■ **PROBLEM DESCRIPTION**
From the line with "Giant anteater | Description: Female -> Male" through the line with "White-winged black tern", repeat the entries verbatim, both end lines included, and add nothing.
*** DATA FOR REVIEW Section Begins ***
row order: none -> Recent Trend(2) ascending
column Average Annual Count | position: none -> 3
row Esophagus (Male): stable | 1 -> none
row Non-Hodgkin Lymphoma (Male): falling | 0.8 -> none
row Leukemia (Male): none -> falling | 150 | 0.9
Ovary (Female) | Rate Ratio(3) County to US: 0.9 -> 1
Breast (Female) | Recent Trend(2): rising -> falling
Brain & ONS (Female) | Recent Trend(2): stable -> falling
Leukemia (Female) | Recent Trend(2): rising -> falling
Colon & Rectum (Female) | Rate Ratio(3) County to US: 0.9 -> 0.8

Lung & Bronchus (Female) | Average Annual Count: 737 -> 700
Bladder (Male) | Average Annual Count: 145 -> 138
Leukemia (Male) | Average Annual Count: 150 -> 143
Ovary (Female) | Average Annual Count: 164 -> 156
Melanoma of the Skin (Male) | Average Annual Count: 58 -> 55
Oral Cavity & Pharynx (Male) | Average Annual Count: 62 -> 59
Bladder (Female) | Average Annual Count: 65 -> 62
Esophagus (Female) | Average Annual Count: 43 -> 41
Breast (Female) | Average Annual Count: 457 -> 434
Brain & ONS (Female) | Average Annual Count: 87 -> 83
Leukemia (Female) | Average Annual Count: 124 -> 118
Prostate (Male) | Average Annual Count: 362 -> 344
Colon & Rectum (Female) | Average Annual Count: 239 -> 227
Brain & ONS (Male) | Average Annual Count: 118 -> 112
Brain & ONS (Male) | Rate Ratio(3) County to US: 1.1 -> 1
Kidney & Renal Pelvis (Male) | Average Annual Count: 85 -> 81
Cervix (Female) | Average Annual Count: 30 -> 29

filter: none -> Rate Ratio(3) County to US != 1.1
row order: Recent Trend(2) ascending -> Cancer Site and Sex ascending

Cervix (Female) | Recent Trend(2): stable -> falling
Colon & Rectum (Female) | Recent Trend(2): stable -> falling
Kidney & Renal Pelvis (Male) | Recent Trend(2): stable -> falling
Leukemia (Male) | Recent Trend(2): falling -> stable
*** DATA FOR REVIEW Section Ends ***
*** DATA FOR REVIEW Section Begins ***
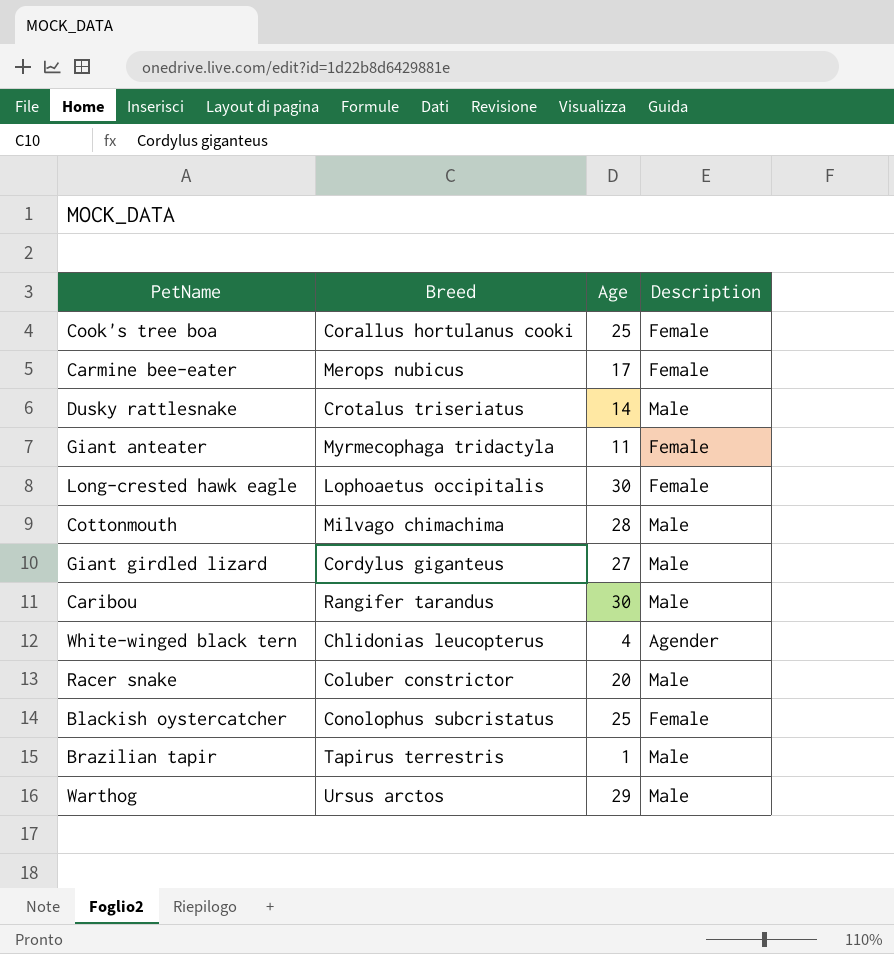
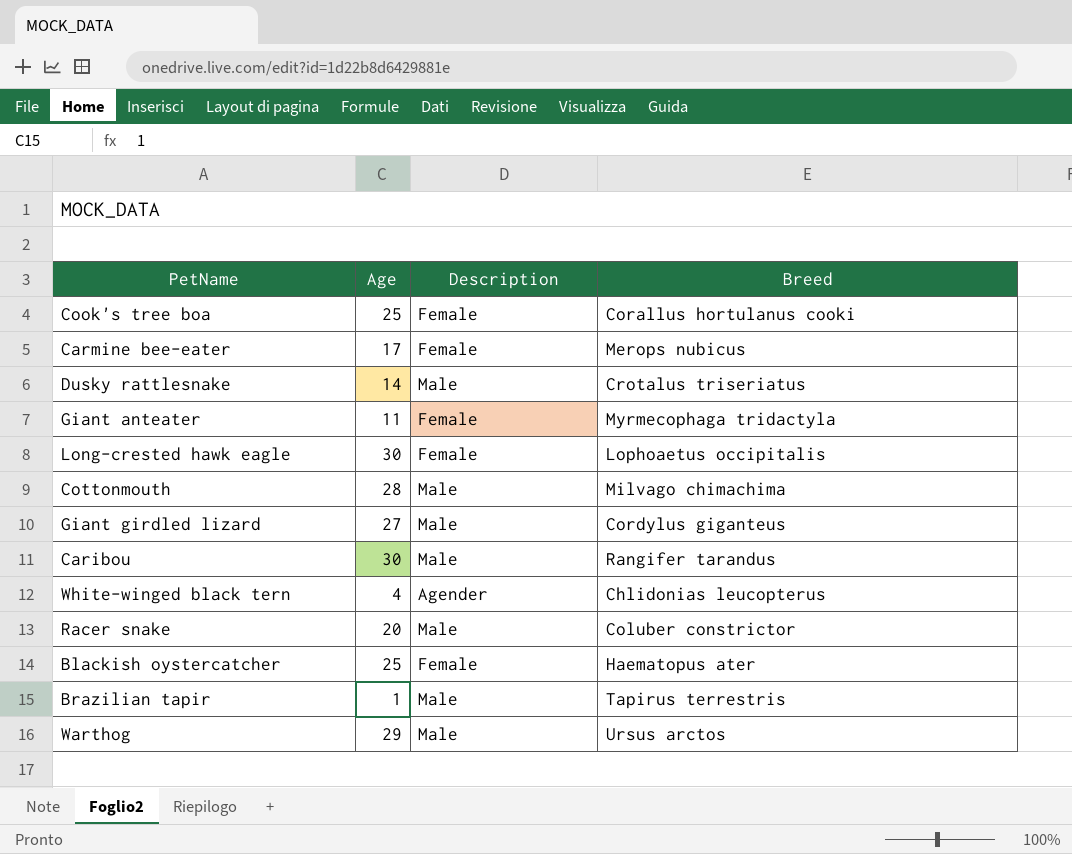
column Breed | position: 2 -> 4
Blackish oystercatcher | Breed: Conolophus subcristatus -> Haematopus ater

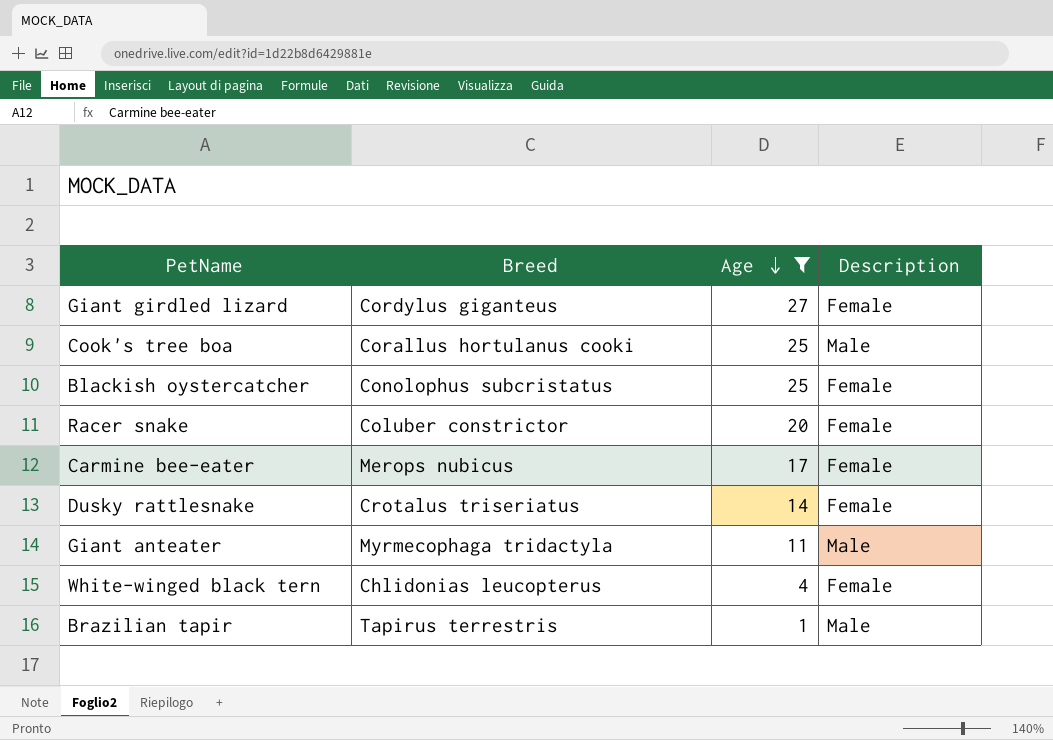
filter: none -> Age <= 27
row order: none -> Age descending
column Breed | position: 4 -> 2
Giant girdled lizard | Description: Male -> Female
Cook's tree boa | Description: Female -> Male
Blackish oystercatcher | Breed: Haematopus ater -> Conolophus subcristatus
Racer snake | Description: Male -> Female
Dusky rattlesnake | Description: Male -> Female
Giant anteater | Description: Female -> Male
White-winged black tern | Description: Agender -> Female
*** DATA FOR REVIEW Section Ends ***
■ **RESULT OF THE EXERCISE**
Giant anteater | Description: Female -> Male
White-winged black tern | Description: Agender -> Female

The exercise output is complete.